Никогда и ничего подобного Орест не слышал. Запуганные коммунистическим террором люди даже мысленно не решались произносить то, что Мечислав Гордаш произносил вслух.
«Хорошо-хорошо, — ужаснулся этой его храбрости Орест. — Я пойду в семинарию, окончу художественное училище, потому что хочу так же ездить по стране и так же расписывать храмы, как расписываешь ты. Но сам видишь: храмы в этой стране ненавидят. И боятся. Народ отрекся от храмов, а храмы — от народа».
Орест прекрасно помнил, что произнес именно эти слова: «народ отрекся от храмов, а храмы — от народа». И они поразили отца. Какое-то время он удивленно и даже ошарашенно смотрел на сына, осмысливая то, что тот только что изрек.
«Нет, это неправда, — наконец решительно возразил Мечислав Гордаш. — Народ не может отречься от своих храмов. Это не народ отрекся. Это кучка коммунистов, забывших историю своего народа, решивших, что имеют право уничтожить его богов, потому что в своем учении и своих деяниях они сами божественны. — Отец оглянулся на стоявших неподалеку двух монахов, на старушку, решившую помолиться в пустой церкви, без попа и прихожан, считая, что только тогда окажется наедине с Богом. Он никогда не отваживался произносить нечто подобное, и теперь сам ужасался смелости своих откровений. — Но это всего лишь наваждение. Скоро, очень скоро народ избавится от него, прозреет и ужаснется содеянному. Вот увидишь: прозреет и ужаснется. И тогда восстановит храмы, проклиная тех, кто заставлял его уничтожать и оплевывать их. Ты меня послушай, сын мой, меня, старого богомаза: я не знаю, существует ли Бог на самом деле — лично мне Он не являлся. Да и я Ему тоже не молюсь и перед святыми Его не исповедываюсь. Но храмы — вечны, в этом я убежден. Они, как гордый дух народа, воплощенный в камне, алтарях и фресках. Им, всем молящимся, только кажется, что они молятся Богу. На самом деле они возносят свои молитвы к храмам. Они молятся этим куполам, алтарям, росписям, божественной красоте и стройности сводов. А значит — и нам, расписывающим эти храмы. Не перед Богом они преклоняются, а перед талантом и мудростью МАСТЕРА».
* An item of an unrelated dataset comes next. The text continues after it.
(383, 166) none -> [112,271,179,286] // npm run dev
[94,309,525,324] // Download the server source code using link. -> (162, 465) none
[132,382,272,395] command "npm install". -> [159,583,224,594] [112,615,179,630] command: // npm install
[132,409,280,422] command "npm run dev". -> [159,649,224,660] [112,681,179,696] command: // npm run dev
И тогда слова отца убедили его. Он поверил, не отцу — мастеру!
А поверив, решился стать семинаристом.
По мнению преподавателей семинарии, Орест Гордаш был слишком уж странным семинаристом. С одной стороны, он, как никто другой из семинарской братии, интересовался библейскими сюжетами — их смыслом, философской подоплекой, священнокнижным толкованием; зачитывался книгами, авторы которых пытались поведать о лучших храмах мира и их творцах; о философах и художниках, посвятивших православию свой талант и свою жизнь.
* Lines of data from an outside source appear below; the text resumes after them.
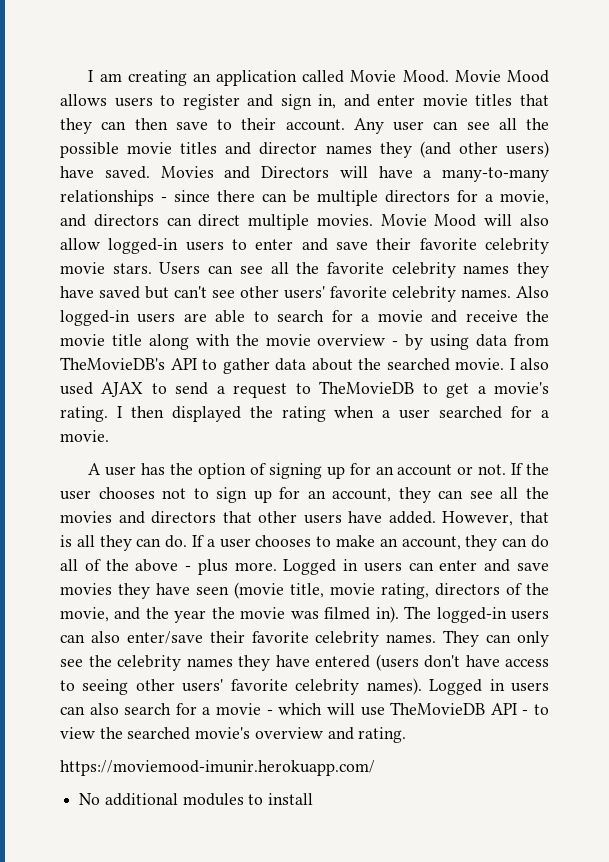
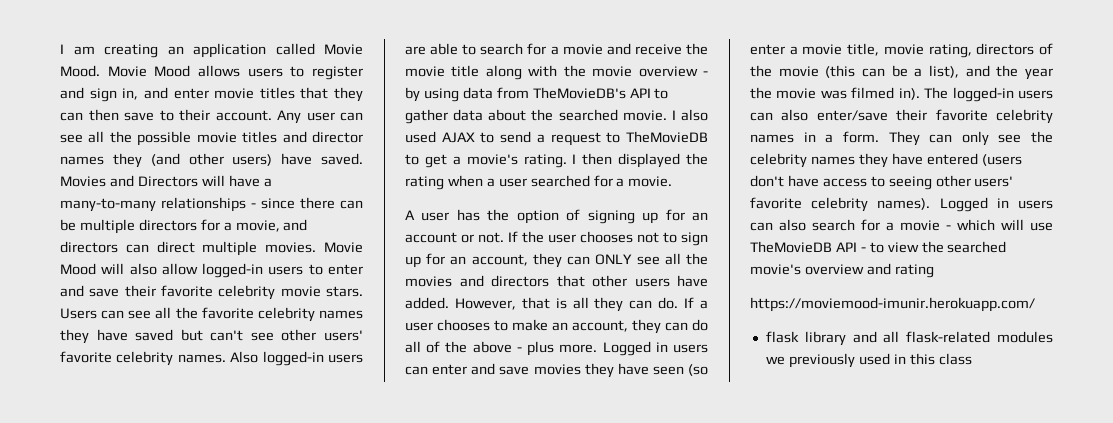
(464, 494) none -> [595,254,633,265] ONLY
[234,582,284,599] (movie -> [688,364,708,376] [750,44,843,55] (so enter a movie
[60,607,109,622] movie, -> [778,65,959,78] movie (this can be a list),
[386,634,437,643] names. -> [750,131,879,143] names in a form.
[358,727,407,743] rating. -> [894,264,934,278] rating
[79,793,314,806] No additional modules to install -> [765,331,1053,346] [765,353,972,368] flask library and all flask-related modules we previously used in this class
Единственное, чего он не мог постичь, так это смысла молитв.
Он — и это сразу же было замечено — никогда не ощущал потребности выпрашивать чего-либо у Господа, ему было совершенно безразлично, какая судьба ждет его на этом и том свете. Удивительно сильный физически, он не мог убить в себе гордыню настолько, чтобы покорно стать на колени перед иконой. Вид десятка крепких парней, опускающихся на колени в семинарской трапезной, прежде чем приступить к трапезе, вызывал в нем ощущение неловкости и постыдной неестественности всего происходящего на его глазах, а еще — чувство стыда за этих людей.